**Information:**
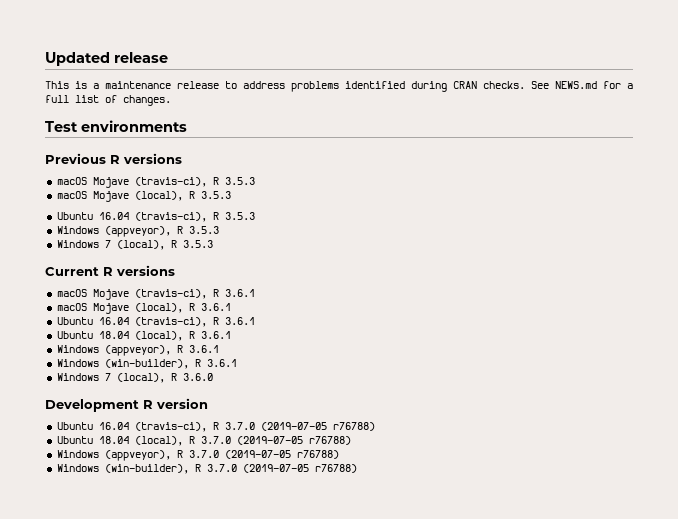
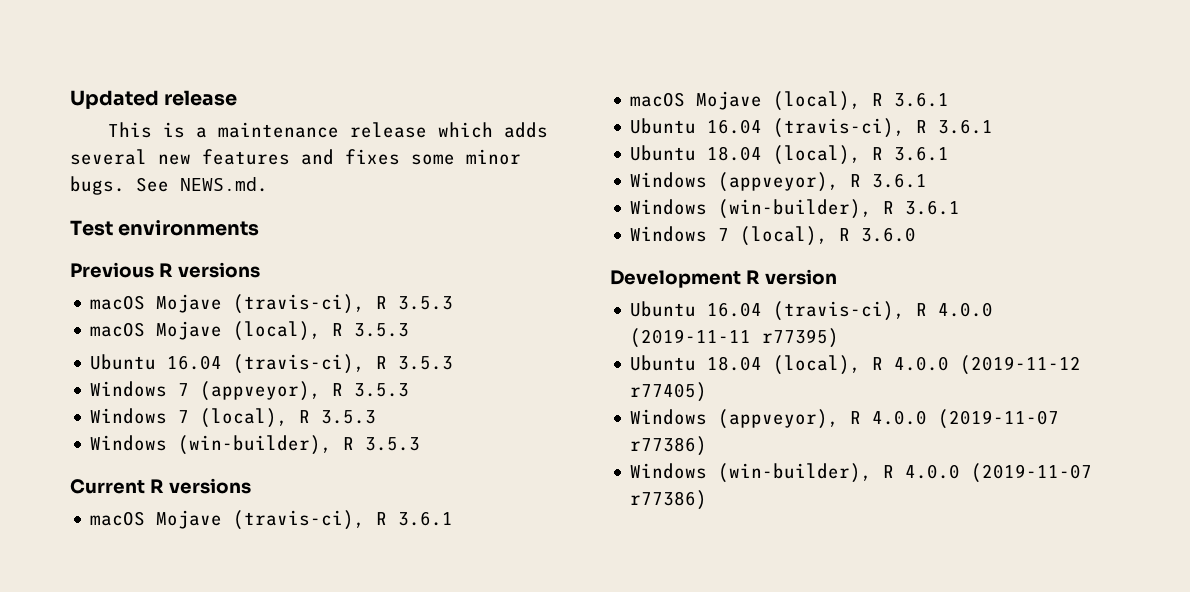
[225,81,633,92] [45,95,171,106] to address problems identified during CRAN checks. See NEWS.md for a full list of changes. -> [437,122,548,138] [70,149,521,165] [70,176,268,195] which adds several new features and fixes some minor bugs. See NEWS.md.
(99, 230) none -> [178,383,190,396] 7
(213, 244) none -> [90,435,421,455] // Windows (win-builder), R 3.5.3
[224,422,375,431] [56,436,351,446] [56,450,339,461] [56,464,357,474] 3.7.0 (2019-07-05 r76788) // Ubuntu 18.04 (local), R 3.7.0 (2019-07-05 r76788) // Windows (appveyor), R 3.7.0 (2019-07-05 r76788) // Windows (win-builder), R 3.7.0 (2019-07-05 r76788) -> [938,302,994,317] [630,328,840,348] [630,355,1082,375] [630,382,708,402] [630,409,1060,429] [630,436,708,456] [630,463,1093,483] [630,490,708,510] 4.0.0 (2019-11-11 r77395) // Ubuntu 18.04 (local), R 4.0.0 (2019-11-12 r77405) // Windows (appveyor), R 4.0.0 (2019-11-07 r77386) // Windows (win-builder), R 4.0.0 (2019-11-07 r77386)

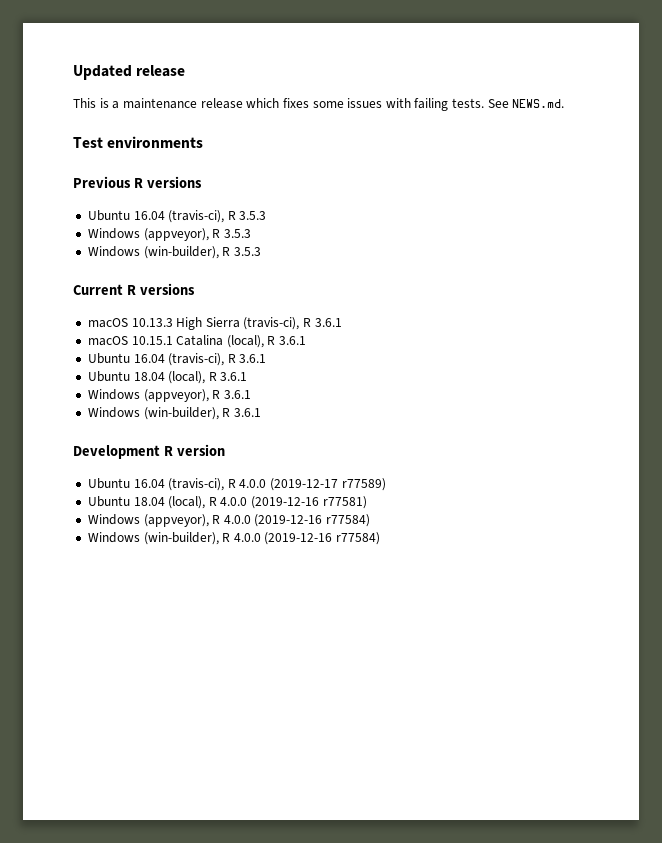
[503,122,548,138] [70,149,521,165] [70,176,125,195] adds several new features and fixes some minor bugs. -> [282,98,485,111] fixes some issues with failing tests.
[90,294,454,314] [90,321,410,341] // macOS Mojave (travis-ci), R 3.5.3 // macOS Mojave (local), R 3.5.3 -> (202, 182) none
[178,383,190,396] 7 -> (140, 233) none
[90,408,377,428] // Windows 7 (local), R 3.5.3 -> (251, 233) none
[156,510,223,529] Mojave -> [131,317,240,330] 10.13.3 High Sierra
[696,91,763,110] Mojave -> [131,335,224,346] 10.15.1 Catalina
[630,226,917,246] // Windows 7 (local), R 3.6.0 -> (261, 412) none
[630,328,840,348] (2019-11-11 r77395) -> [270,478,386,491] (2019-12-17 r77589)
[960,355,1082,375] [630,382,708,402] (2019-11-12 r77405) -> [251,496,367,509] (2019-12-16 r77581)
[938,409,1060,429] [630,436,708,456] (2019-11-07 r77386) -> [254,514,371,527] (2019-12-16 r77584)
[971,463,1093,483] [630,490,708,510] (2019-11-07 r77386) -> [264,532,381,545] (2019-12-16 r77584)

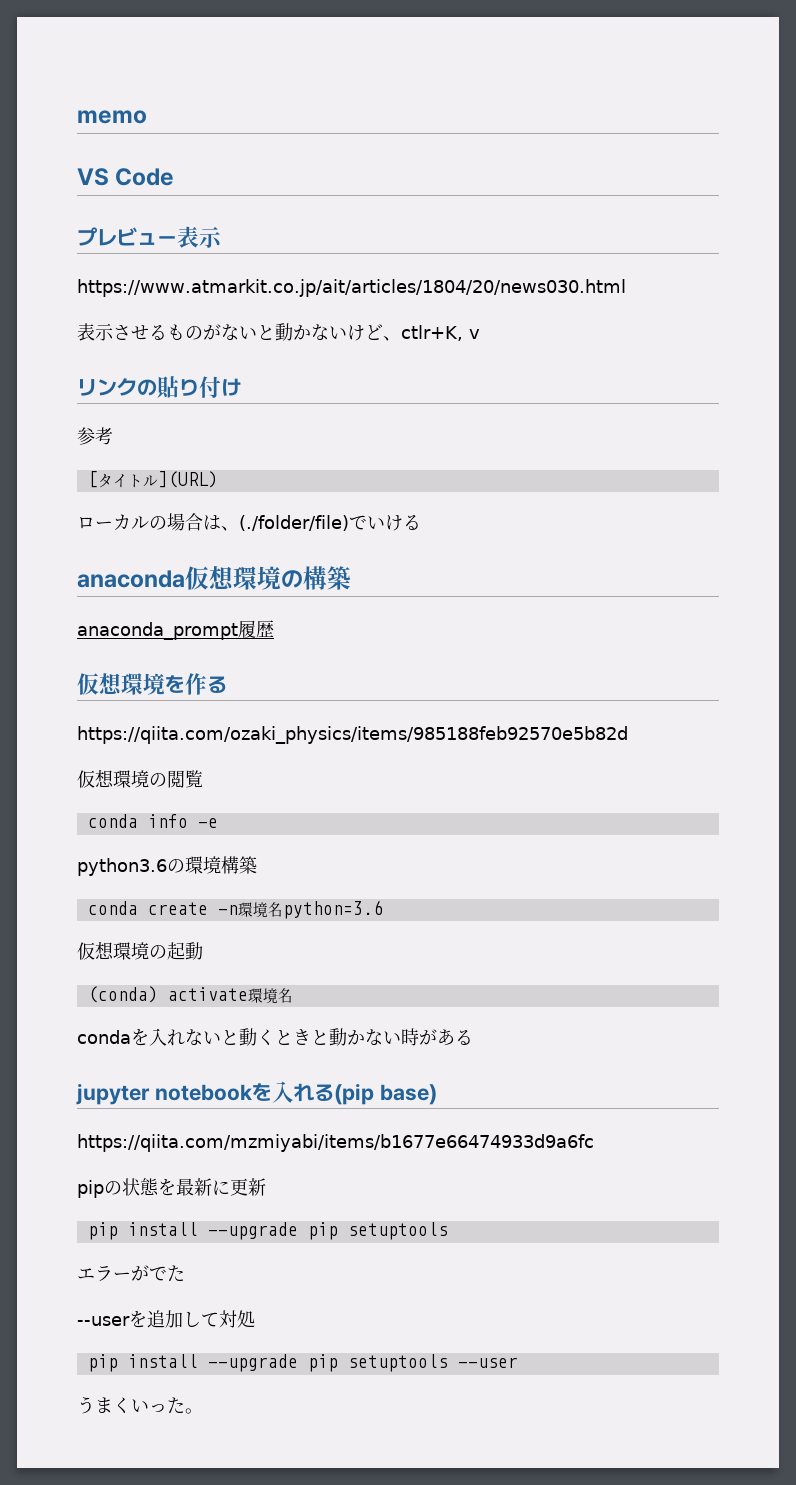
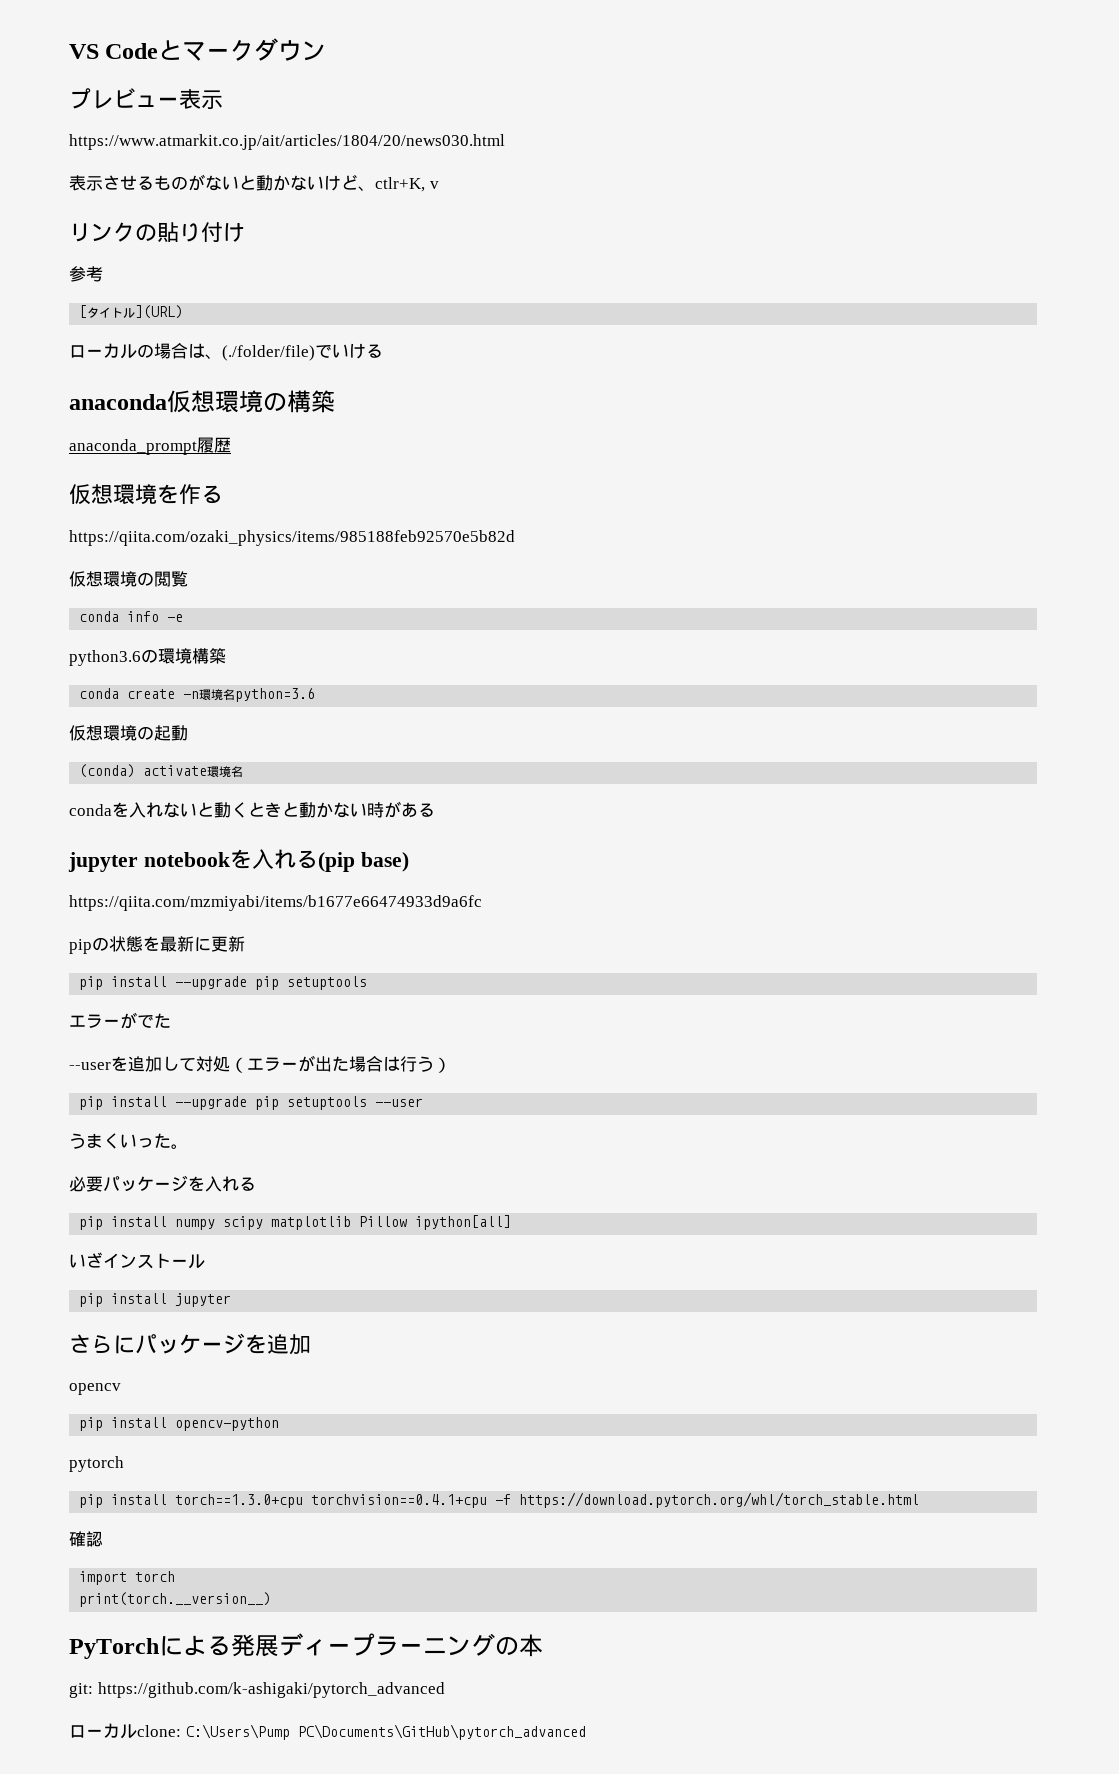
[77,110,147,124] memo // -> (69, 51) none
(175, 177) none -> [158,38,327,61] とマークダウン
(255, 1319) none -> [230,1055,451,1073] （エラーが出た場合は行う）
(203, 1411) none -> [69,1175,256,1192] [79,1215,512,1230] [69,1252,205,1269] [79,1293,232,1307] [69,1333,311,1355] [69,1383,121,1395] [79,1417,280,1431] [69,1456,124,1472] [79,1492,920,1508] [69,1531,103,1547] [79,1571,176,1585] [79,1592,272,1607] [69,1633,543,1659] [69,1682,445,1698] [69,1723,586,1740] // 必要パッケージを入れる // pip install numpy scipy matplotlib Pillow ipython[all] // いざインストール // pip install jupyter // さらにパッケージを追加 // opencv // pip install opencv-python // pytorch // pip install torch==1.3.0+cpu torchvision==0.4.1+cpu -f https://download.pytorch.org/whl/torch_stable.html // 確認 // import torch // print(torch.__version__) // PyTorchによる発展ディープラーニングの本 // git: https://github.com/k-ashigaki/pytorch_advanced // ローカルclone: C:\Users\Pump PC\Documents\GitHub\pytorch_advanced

**Assigned task:**
Nothing should appear in the answer except the lines from the first line of the data through the line holding "[960,355,1082,375] [630,382,708,402] (2019-11-12", exactly as written, with pictures left out.

**Reply to the exercise:**
[225,81,633,92] [45,95,171,106] to address problems identified during CRAN checks. See NEWS.md for a full list of changes. -> [437,122,548,138] [70,149,521,165] [70,176,268,195] which adds several new features and fixes some minor bugs. See NEWS.md.
(99, 230) none -> [178,383,190,396] 7
(213, 244) none -> [90,435,421,455] // Windows (win-builder), R 3.5.3
[224,422,375,431] [56,436,351,446] [56,450,339,461] [56,464,357,474] 3.7.0 (2019-07-05 r76788) // Ubuntu 18.04 (local), R 3.7.0 (2019-07-05 r76788) // Windows (appveyor), R 3.7.0 (2019-07-05 r76788) // Windows (win-builder), R 3.7.0 (2019-07-05 r76788) -> [938,302,994,317] [630,328,840,348] [630,355,1082,375] [630,382,708,402] [630,409,1060,429] [630,436,708,456] [630,463,1093,483] [630,490,708,510] 4.0.0 (2019-11-11 r77395) // Ubuntu 18.04 (local), R 4.0.0 (2019-11-12 r77405) // Windows (appveyor), R 4.0.0 (2019-11-07 r77386) // Windows (win-builder), R 4.0.0 (2019-11-07 r77386)

[503,122,548,138] [70,149,521,165] [70,176,125,195] adds several new features and fixes some minor bugs. -> [282,98,485,111] fixes some issues with failing tests.
[90,294,454,314] [90,321,410,341] // macOS Mojave (travis-ci), R 3.5.3 // macOS Mojave (local), R 3.5.3 -> (202, 182) none
[178,383,190,396] 7 -> (140, 233) none
[90,408,377,428] // Windows 7 (local), R 3.5.3 -> (251, 233) none
[156,510,223,529] Mojave -> [131,317,240,330] 10.13.3 High Sierra
[696,91,763,110] Mojave -> [131,335,224,346] 10.15.1 Catalina
[630,226,917,246] // Windows 7 (local), R 3.6.0 -> (261, 412) none
[630,328,840,348] (2019-11-11 r77395) -> [270,478,386,491] (2019-12-17 r77589)
[960,355,1082,375] [630,382,708,402] (2019-11-12 r77405) -> [251,496,367,509] (2019-12-16 r77581)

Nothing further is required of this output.